> **PROMPT**
Images embedded in the records are excluded; print everything else exactly as given.

> **DATASET**
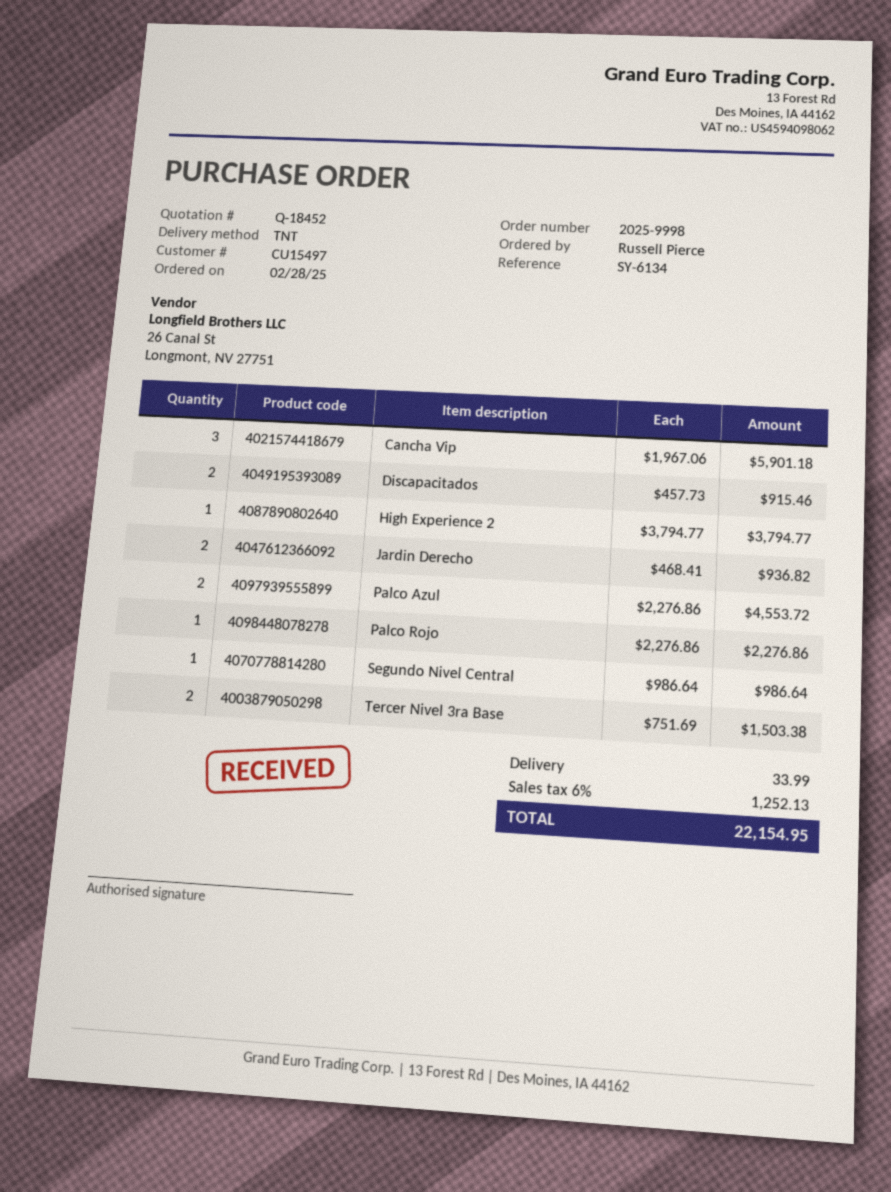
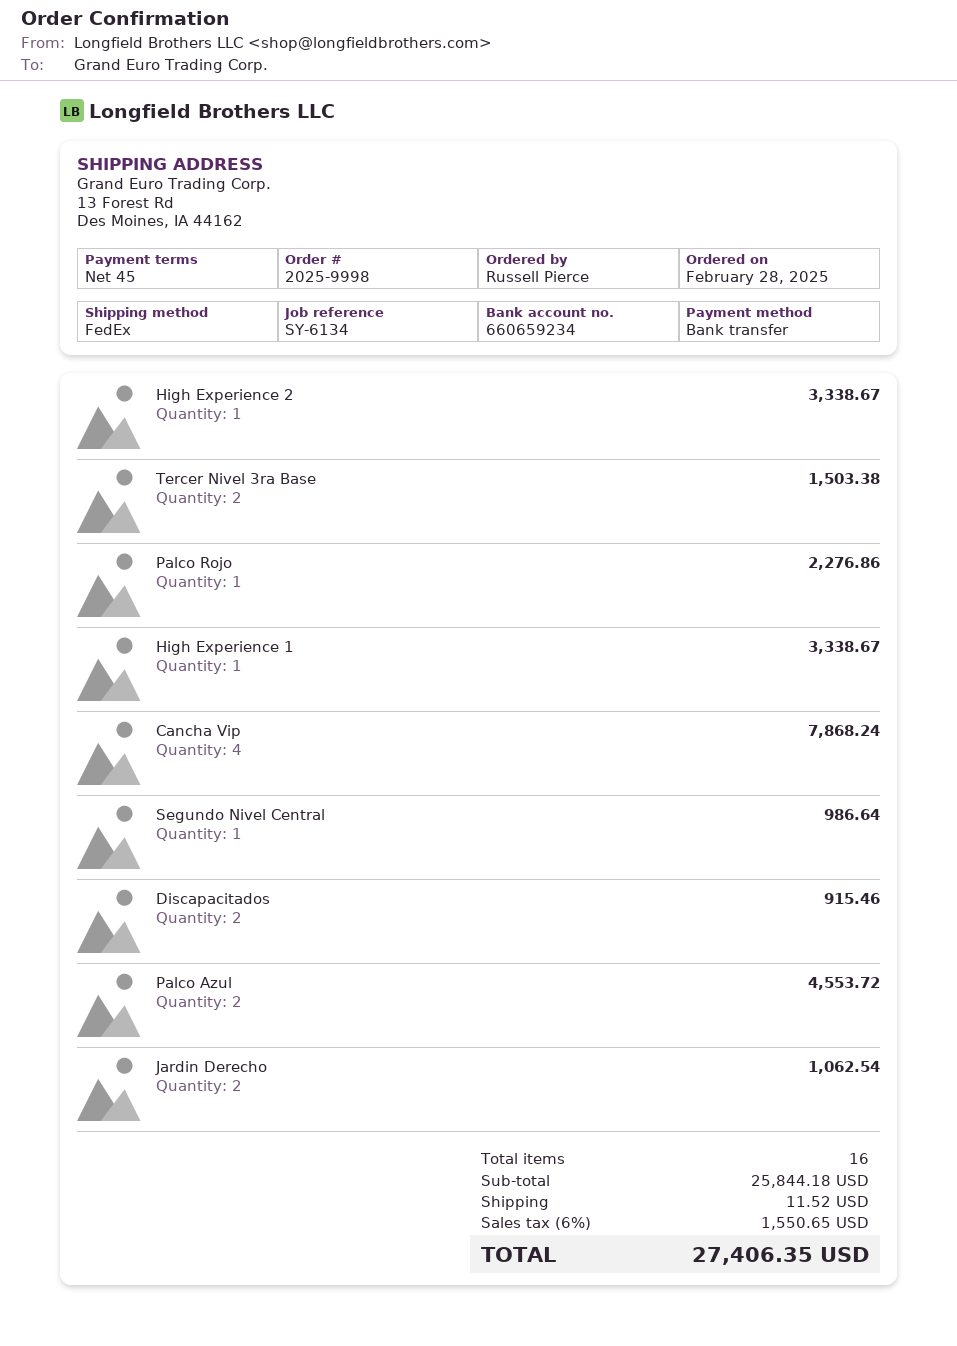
shipping method: TNT -> FedEx
Cancha Vip: 3 for 5901.18 -> 4 for 7868.24
High Experience 2: 1 for 3794.77 -> 1 for 3338.67
Jardin Derecho: 2 for 936.82 -> 2 for 1062.54
High Experience 1: none -> 1 for 3338.67
shipping: 33.99 -> 11.52
tax: 6% = 1252.13 -> 6% = 1550.65
total: 22154.95 -> 27406.35

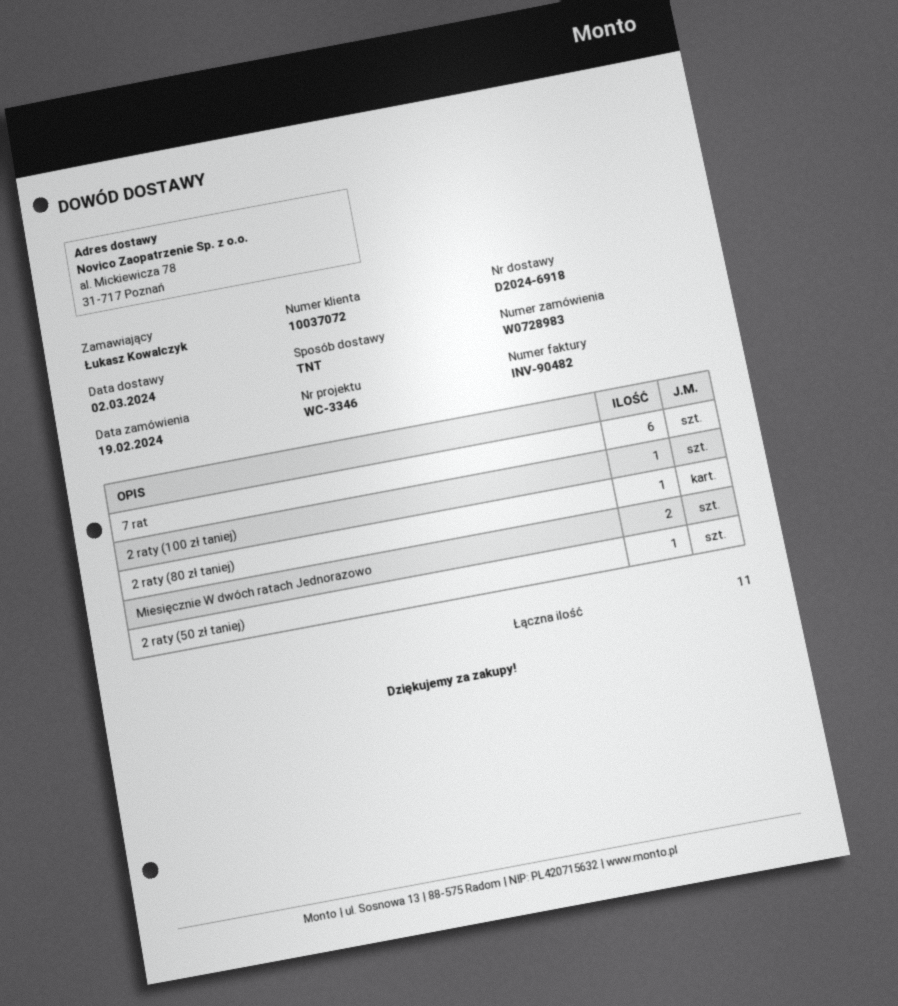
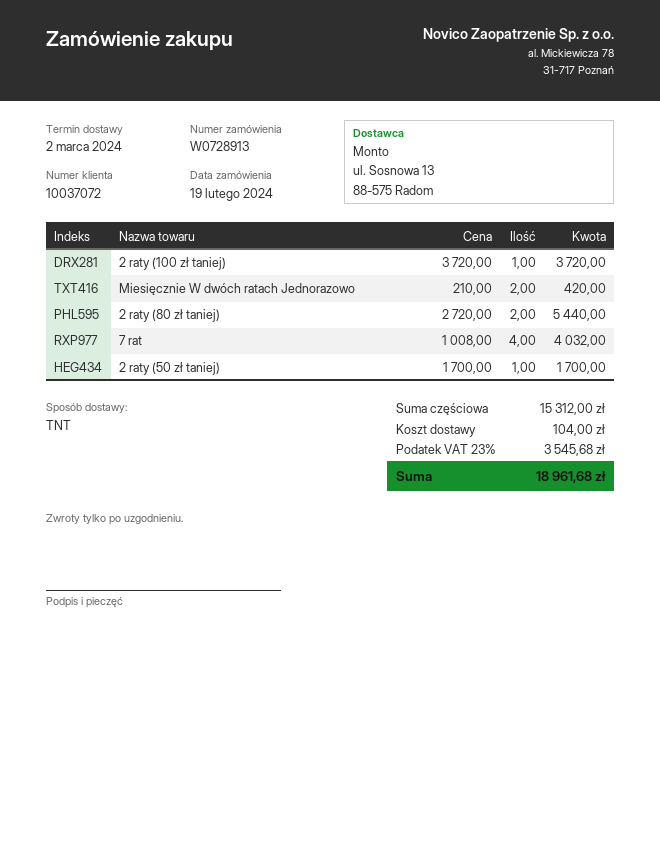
order number: W0728983 -> W0728913
7 rat: 6 -> 4
2 raty (80 zł taniej): 1 -> 2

> **THE COMPLETED TASK**
shipping method: TNT -> FedEx
Cancha Vip: 3 for 5901.18 -> 4 for 7868.24
High Experience 2: 1 for 3794.77 -> 1 for 3338.67
Jardin Derecho: 2 for 936.82 -> 2 for 1062.54
High Experience 1: none -> 1 for 3338.67
shipping: 33.99 -> 11.52
tax: 6% = 1252.13 -> 6% = 1550.65
total: 22154.95 -> 27406.35

order number: W0728983 -> W0728913
7 rat: 6 -> 4
2 raty (80 zł taniej): 1 -> 2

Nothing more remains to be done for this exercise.